Genesis 1:3 is the third verse of the first chapter in the Book of Genesis. In it God made light by declaration: God said, 'Let there be light,' and there was light. It is a part of the Torah portion known as Bereshit (Genesis 1:1-6:8).

"Let there be light" (like "in the beginning" in Genesis 1:1) has entered into common usage as a phrase. It is the motto (sometimes in its Latin form, fiat lux) for many educational institutions (using light as a metaphor for knowledge). The University of California is one example. The phrase also forms the chorus of John Marriott's hymn about Creation, "Thou, Whose Almighty Word."

Interpretations

By a word
Augustine of Hippo, in his City of God, sees the verse as indicating "not only that God had made the world, but also that He had made it by the word." The words "let there be light" are the first divine words in the Bible. The Latin for "let there be light" is "fiat lux," and this description of creation by command has led to the theological phrase "creation by fiat." In the words of Peter Kreeft, God "simply spoke... and it came to be."

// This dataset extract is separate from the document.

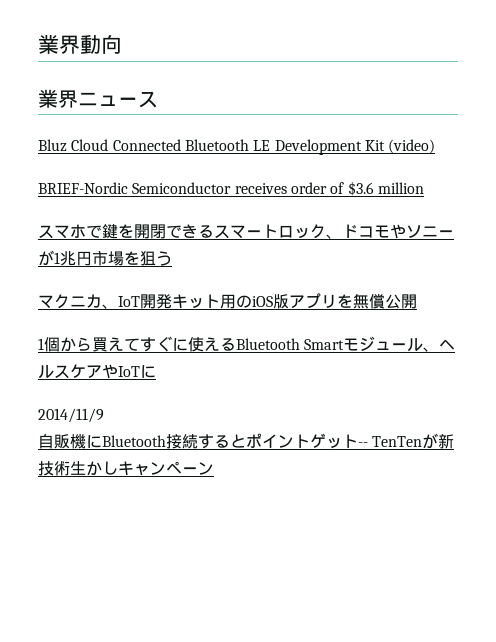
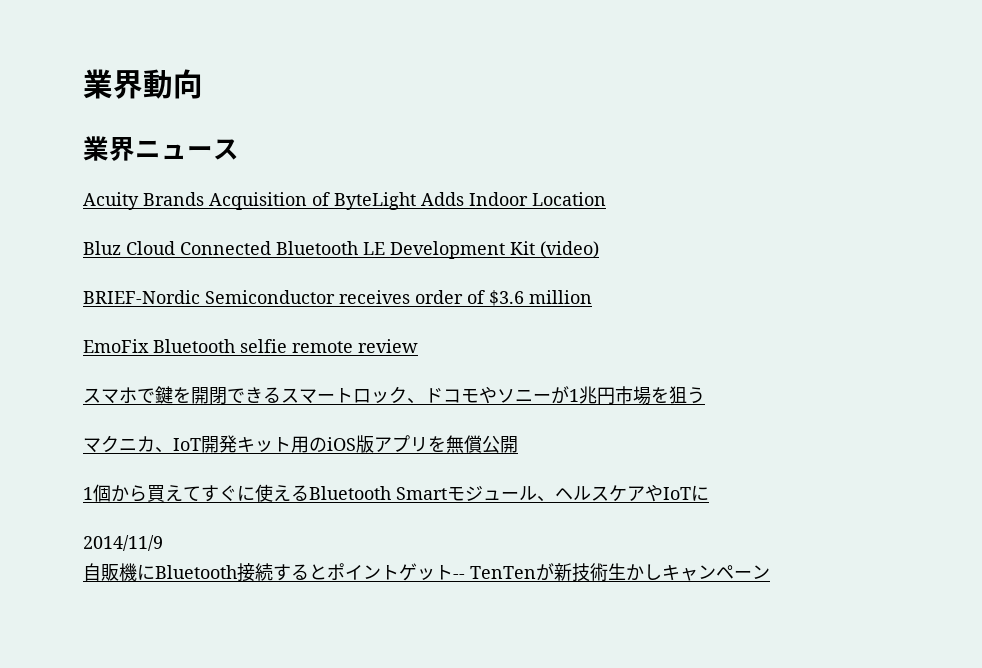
+ Acuity Brands Acquisition of ByteLight Adds Indoor Location
+ EmoFix Bluetooth selfie remote review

Gerhard von Rad considers the implication to be "the most radical distinction between Creator and creature. Creation cannot be even remotely considered an emanation from God; it is not somehow an overflow or reflection of his being, i.e., of his divine nature, but is rather a product of his personal will."

The divine "fiat lux" in this passage has "exerted a powerful influence on the English poetic tradition." The many examples include John Dryden's lines "Thus Britain's Basis on a Word is laid, / As by a word the World itself was made."

Light
St Basil emphasises the role of light in making the universe beautiful, as does St Ambrose, who writes: "But the good Author uttered the word 'light' so that He might reveal the world by infusing brightness therein and thus make its aspect beautiful."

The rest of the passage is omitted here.